Stop with all the sexual advances!

 

God sent me a friend who needed help. I didn’t mean to make her cry, but I cared enough to share the truth with her. 

She was troubled in her relationship. Her partner always turns things “sexual”. The frustration was getting unbearable. 

“Why won’t he stop all this sexual stuff and start talking about deeper stuff with me”. She asked.

I paused in reflection for a moment and asked quietly “when you first met, on your first few dates, what attracted you to him?” 

She then went deep inside herself for a moment, and replied “We were magnetic from the start. We were so attracted to each other and it was super hot.”

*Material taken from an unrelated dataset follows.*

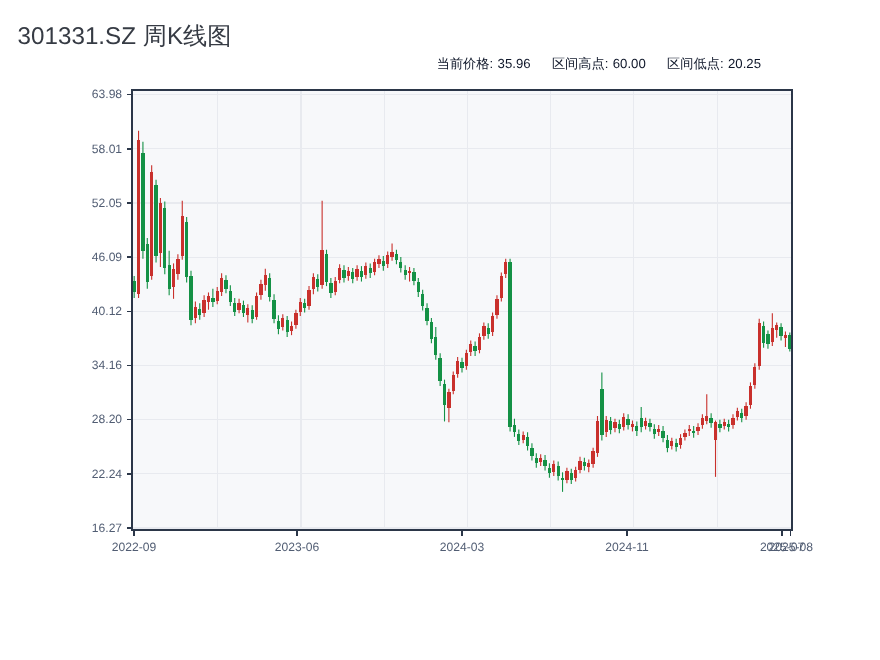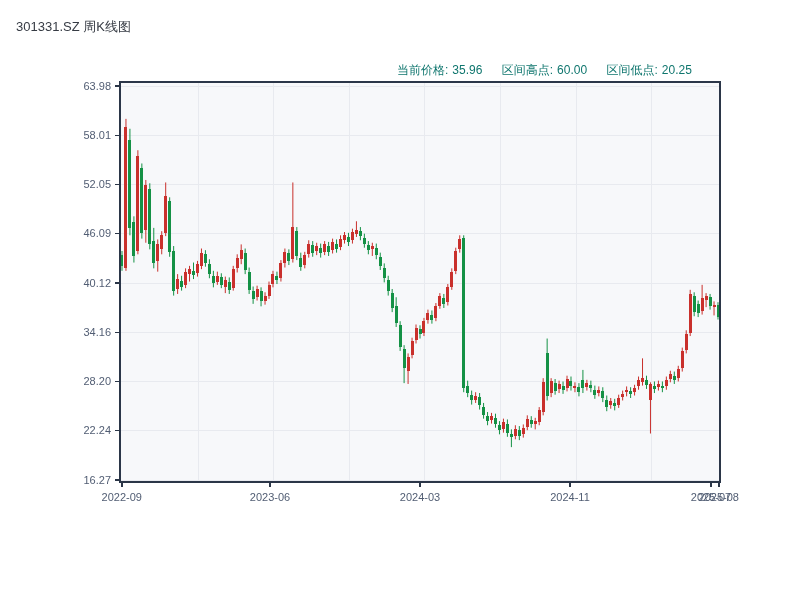"301331.SZ 周K线图" .title { font-size: 13px -> 22px }
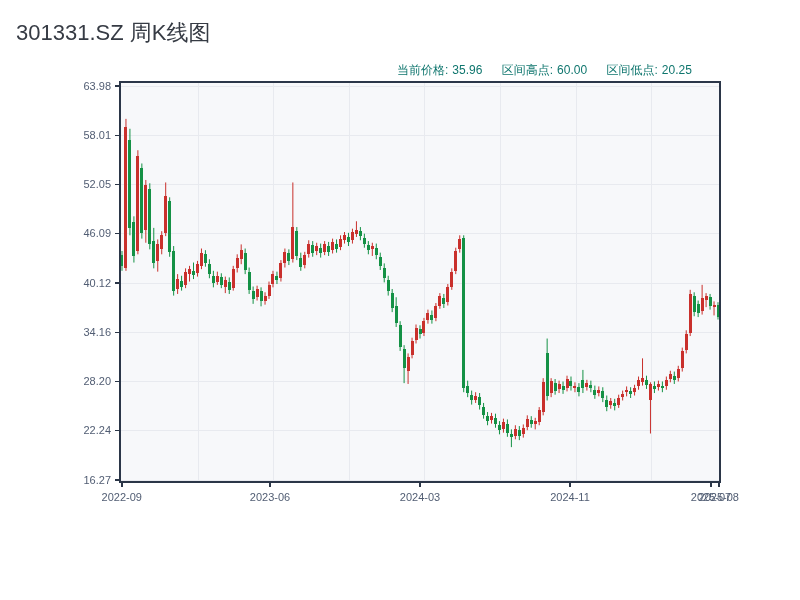"当前价格: 35.96 区间高点: 60.00 区间低点:" .stats { color: #0f766e -> #0f172a; top: 62px -> 50px }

I waited to see if she would see the connection here, but there was silence. 

So I chime in again. “So it sounds like he’s very sensual and sexual.” 

“Oh Yes!” She replied.

“OK, so if I hear you right, he is and has always been a sexual person, who finds you super hot and wants to be with you constantly. And at the start you liked that?” I asked

“Yes” she replies, but a little softer…

“So the thing you loved about him at the start of your relationship, now you don’t like?”

She sat silently, so I continued

“You want him to change who he is and who he has been right?” – I asked in earnest.

She was hit by the truth and worked hard to hold back the tears. 

This man is exactly what she wanted at the start. Now that her desires have changed, she wants him to change, and she’s upset whenever he acts the way he always has. 

Let’s forget that her desires and needs have changed. That’s another deeper writing that is unique to each person. 

For now, let’s just focus on the fact that they did change and she wants “her next need to be met”. 

Is she bad for wanting this? NO!

Is he bad for being who he is? NO!

Is it bad to chastise him for still being who he was and still is? ___

Is this relationship doomed? NO!

What matters here is communication and truth. If she’s willing to see him for who he is and communicate her new needs, and if he’s willing to make that adjustment, more power to a growing couple! She will need to honor his needs the same way of course. If he has a need to express love in a sexual way she gets to decide if that still fits her.

When we ask for change in another without recognizing our own change, things can go bad. 

We ended with a very simple question. 

Are you willing to talk with him about this, understand his needs, and work through your own new needs? Or, do you think you got what you needed from this soul connection? 

Most connections are not “for life”. Some are, but most aren’t. 

In the end, you’re the only one living between your ears. 

It’s best to make choices by understanding your truest “SELF” (not getting into the many selves today)… Then operating from a place of total awareness, honoring your partner. 

This is obviously just an introduction to the concept of self awareness in relationships. This one just happens to be a subject that comes up frequently and I’m attempting to write as things happen in synchronicity. 

Of course there are many exceptions to this and every circumstance. The share is not to find the micro fault or difference in this story vs your own. The share is intended to look for the commonalities, not the differences. If you found none, congratulations, you’re human!